Il decreto Poletti-Renzi-Sacconi produce in sostanza un danno diretto ed immediato per i soggetti più deboli ed un danno sistemico per tutte le lavoratrici ed i lavoratori, compromettondone ulteriormente la possibilità di organizzazione collettiva e contrattuale.

Ma le politiche contro il lavoro e i diritti del governo Renzi non finiscono qui.

Se gli sgravi fiscali a regime valgono 10 miliardi, i tagli della spending review nel valgono 32 secondo le previsioni del Def varato un mese fa: e la gran parte di essi alla fine ricadrà sui servizi. Nuovamente le donne saranno le più immediatamente colpite dalla riduzione del già poverissimo welfare nostrano, che scarica su di esse la responsabilità del lavoro di riproduzione sociale.

Ed ancora. Il governo mette in conto privatizzazioni per quasi 50 miliardi nei prossimi 4 anni, continuando ed accelerando quelle politiche che sono all’origine della “crisi nella crisi” dell’Italia. Gli anni ’90, in cui l’Italia in obbedienza ai parametri di Maastricht è stata seconda solo al Giappone tra i paesi Ocse per entità delle privatizzazioni (con 120 miliardi di introiti dal 1992 al 2010) non hanno fatto altro che compromettere la capacità di innovazione del sistema produttivo nel suo complesso, marginalizzando l’Italia nella divisione internazonale del lavoro. Invece di fare delle aziende pubbliche residue la leva per nuove politiche industriali e per la riconversione ecologica delle produzioni, dall’energia alla mobilità, ci si appresta ad una nuova svendita e ad un nuovo impoverimento del paese.

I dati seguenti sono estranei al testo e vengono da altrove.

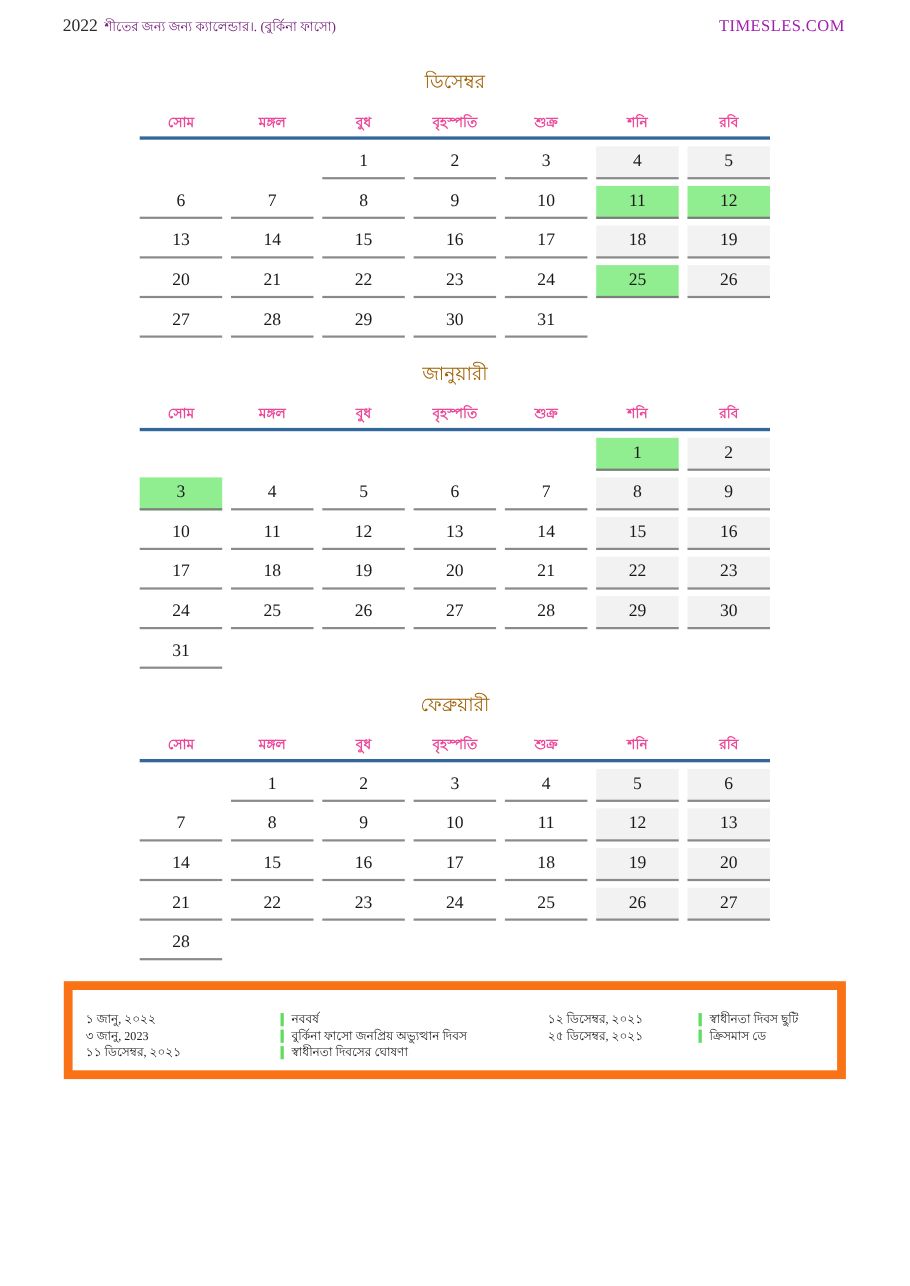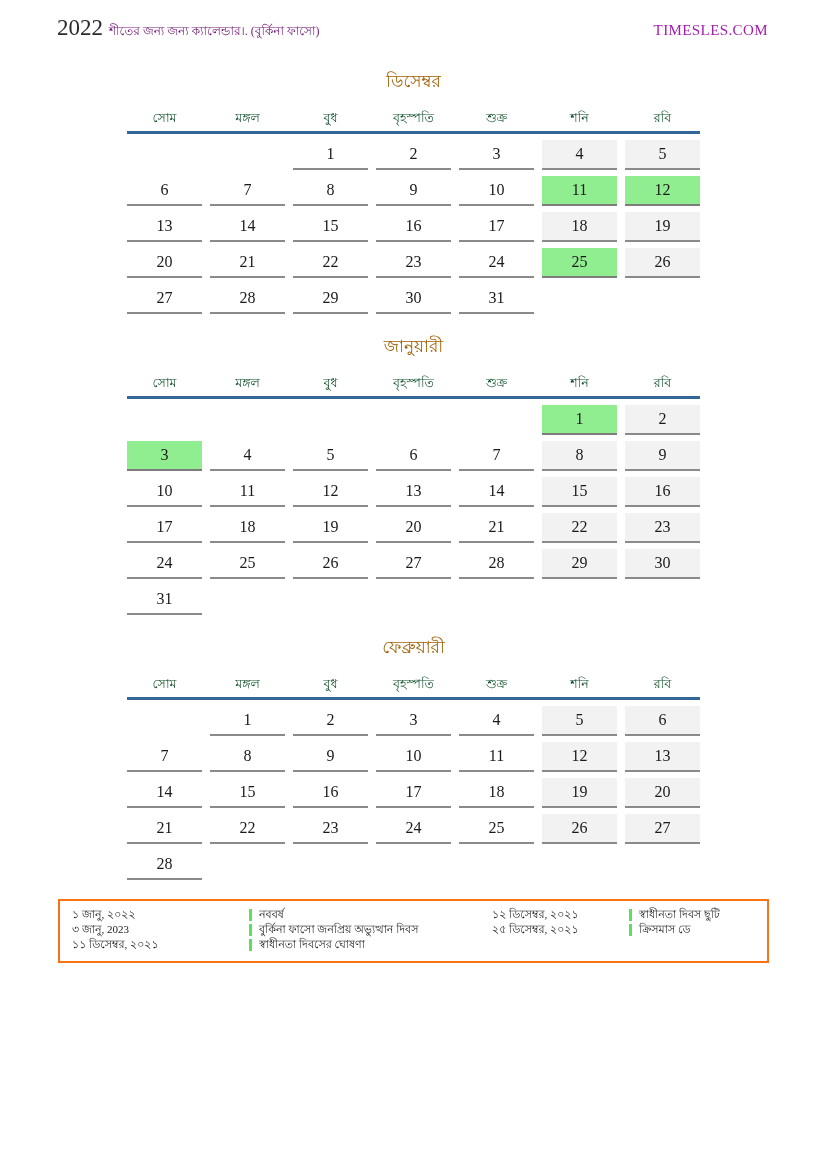--- a/index.html
+++ b/index.html
@@ -12,21 +12,21 @@
     color: #222222;
     overflow: hidden;
   }
   
   .header {
     display: flex;
     justify-content: space-between;
     align-items: baseline;
     padding: 15px 59px 0 57px;
   }
-  .title-year { font-size: 23px; color: #2b2b2b; }
+  .title-year { font-size: 16px; color: #2b2b2b; }
   .title-rest { font-size: 12px; color: #701a75; margin-left: 6px; }
   .site {
     font-size: 15px;
     color: #a21caf;
     letter-spacing: 0.4px;
     text-decoration: none;
     cursor: pointer;
   }
   
   .months { width: 573px; margin: 0 auto; }
@@ -41,22 +41,22 @@
   .grid {
     display: grid;
     grid-template-columns: repeat(7, 1fr);
     column-gap: 8px;
   }
   .weekdays { margin-top: 18px; }
   .wday {
     text-align: center;
     font-size: 12.5px;
     line-height: 16px;
-    color: #14532d;
-    font-weight: normal;
+    color: #ec4899;
+    font-weight: bold;
   }
   .rule {
     margin-top: 5px;
     border-top: 3px solid #336699;
   }
   .week { margin-top: 6px; }
   .week:first-of-type { margin-top: 9px; }
   .cell {
     height: 28px;
     line-height: 28px;
@@ -67,22 +67,22 @@
     background: #ffffff;
   }
   .cell.we  { background: #f2f2f2; }
   .cell.hol { background: #90ee90; border-bottom-color: #7d7d7d; }
   .cell.empty { background: transparent; border-bottom-color: transparent; }
   
   .legend {
     width: 711px;
     box-sizing: border-box;
     margin: 19px auto 0;
-    border: 2px solid #f97316;
-    padding: 6px 12px 9px 12px;
+    border: 8px solid #f97316;
+    padding: 19px 12px 9px 12px;
     display: flex;
     background: #ffffff;
   }
   .legend-col { display: block; }
   .legend-col.left  { width: 420px; }
   .legend-col.right { flex: 1; }
   .legend-row {
     display: flex;
     align-items: center;
     height: 14px;

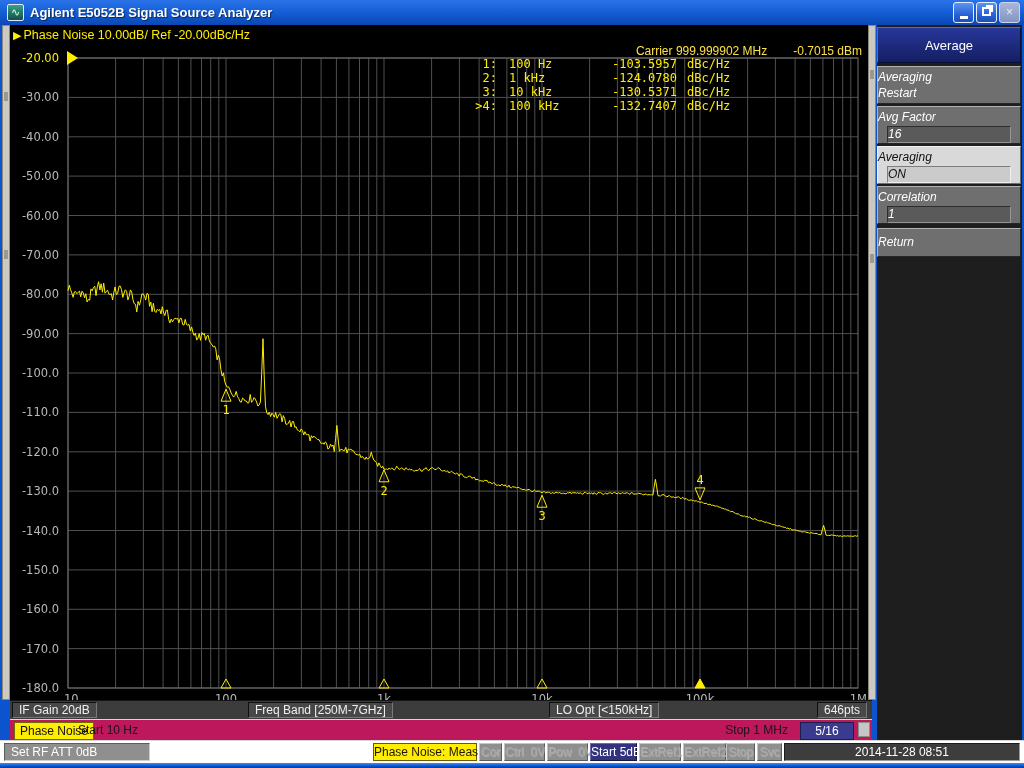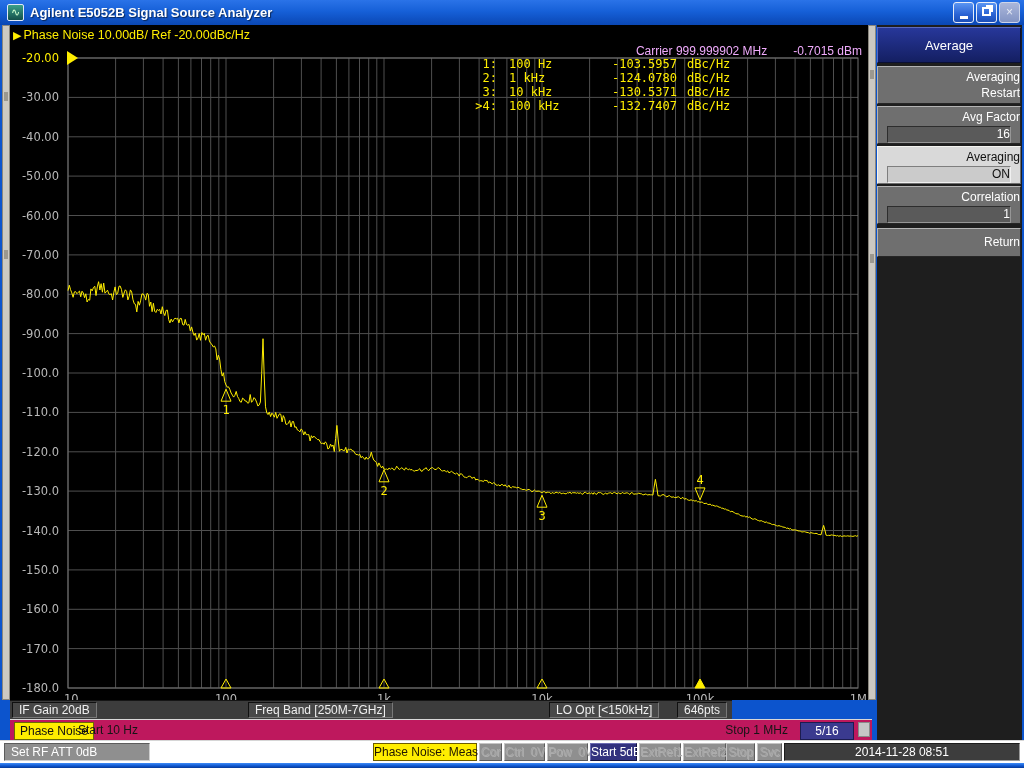--- a/index.html
+++ b/index.html
@@ -24,57 +24,57 @@
 
   
   #left-strip,#menu-strip{position:absolute;top:25px;width:8px;height:675px;background:#ccc9c2;border:1px solid #8a877e;}
   #left-strip{left:2px;}
   #menu-strip{left:868px;}
   .strip-thumb{position:absolute;left:1px;width:4px;height:9px;background:#9b988f;}
   #display{position:absolute;left:10px;top:25px;width:858px;height:675px;background:#000;}
 
   #trace-header{position:absolute;left:3px;top:3px;color:#ffee00;font-size:12.5px;display:flex;align-items:center;}
   #trace-header .arrow{color:#ffee00;font-size:11px;margin-right:2px;}
-  #carrier-line{position:absolute;right:6px;top:19px;color:#f0abfc;font-size:12px;display:flex;gap:26px;}
+  #carrier-line{position:absolute;right:6px;top:19px;color:#fde047;font-size:12px;display:flex;gap:26px;}
 
   #marker-table{position:absolute;left:455px;top:32px;color:#ffee00;
     font-family:"DejaVu Sans Mono",monospace;font-size:12px;line-height:14px;}
   .mrow{display:flex;}
   .mcell-id{width:32px;text-align:right;}
   .mcell-freq{width:86px;margin-left:12px;}
   .mcell-val{width:82px;text-align:right;}
   .mcell-unit{margin-left:10px;}
 
   #chart-svg{position:absolute;left:0;top:0;}
   #chart-svg line.grid{stroke:#4f4f4f;stroke-width:1;}
   #chart-svg rect.frame{fill:none;stroke:#707070;stroke-width:1;}
   #chart-svg .trace{fill:none;stroke:#ffee00;stroke-width:1;}
   #chart-svg text{font-family:"DejaVu Sans",sans-serif;font-size:11.5px;fill:#b9b9b9;}
   #chart-svg text.ref{fill:#ffee00;}
   #chart-svg text.mklab{fill:#ffee00;font-family:"DejaVu Sans Mono",monospace;font-size:12px;}
   #chart-svg .mk{fill:none;stroke:#ffee00;stroke-width:1;}
   #chart-svg .mkfill{fill:#ffee00;stroke:#ffee00;}
 
   
-  #barA{position:absolute;left:10px;top:700px;width:722px;height:19px;background:#3c3c3c;border-top:1px solid #151515;}
+  #barA{position:absolute;left:10px;top:700px;width:862px;height:19px;background:#3c3c3c;border-top:1px solid #151515;}
   .sunken-dark{position:absolute;top:1px;height:16px;background:#484848;color:#efefef;font-size:12px;
     padding:0 6px;line-height:15px;border:1px solid;border-color:#101010 #787878 #787878 #101010;white-space:pre;}
   #barB{position:absolute;left:10px;top:719px;width:862px;height:21px;background:#be185d;border-top:1px solid #d8d8d8;}
   .badge-yellow{background:#ffee00;color:#111;border:1px solid #6b6b00;padding:0 5px;font-size:12px;line-height:16px;}
   .badge-navy{background:#3a3a8f;color:#fff;border:1px solid #1c1c50;padding:0 10px;font-size:12px;line-height:16px;text-align:center;}
   #barB .txt{color:#151515;font-size:12px;line-height:18px;}
   #barB-endcap{position:absolute;right:2px;top:2px;width:12px;height:15px;background:#c6c6c6;border:1px solid #8a8a8a;}
 
   
   #menu{position:absolute;left:877px;top:25px;width:145px;height:715px;background:#1e1e1e;}
   #menu-header{position:absolute;left:0;top:2px;width:144px;height:36px;
     background:linear-gradient(#27379a,#141f62);border:1px solid;border-color:#5a6ac0 #0a1034 #0a1034 #5a6ac0;
     color:#fff;font-size:13px;display:flex;align-items:center;justify-content:center;}
   .softkey{position:absolute;left:0;width:144px;background:#6f6f6f;color:#fff;font-size:12px;
-    border:1px solid;border-color:#b4b4b4 #262626 #262626 #b4b4b4;text-align:right;}
+    border:1px solid;border-color:#b4b4b4 #262626 #262626 #b4b4b4;text-align:left;font-style:italic;}
   .softkey .lab{line-height:16px;padding-top:2px;}
   .softkey .val{margin:1px auto 3px;width:124px;line-height:15px;background:#5a5a5a;
     border:1px solid;border-color:#2d2d2d #969696 #969696 #2d2d2d;}
   .softkey.selected{background:#d9d9d9;color:#101010;border-color:#f4f4f0 #6f6f6f #6f6f6f #f4f4f0;}
   .softkey.selected .val{background:#cbcbcb;border-color:#7e7e7e #f0f0f0 #f0f0f0 #7e7e7e;}
 
   
   #statusbar{position:absolute;left:0;top:740px;width:1024px;height:23px;background:#ffffff;border-top:1px solid #d6d6d6;}
   .seg{position:absolute;top:2px;height:18px;font-size:12px;line-height:16px;text-align:center;white-space:pre;}
   .seg.sunk{background:#8f8f8f;color:#fff;border:1px solid;border-color:#5c5c5c #cfcfcf #cfcfcf #5c5c5c;}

Il governo Renzi non rottama le politiche dei governi precedenti, le continua in forma estrema.

Obbediente ai diktat della Merkel, al Fiscal Compact e alla richiesta di “riforme strutturali”, rottama il futuro dei giovani, delle donne, del lavoro e del paese nel suo insieme.

Spieghiamolo alle persone e spieghiamogli che il 25 maggio si vota per un’altra Europa ed un’altra Italia.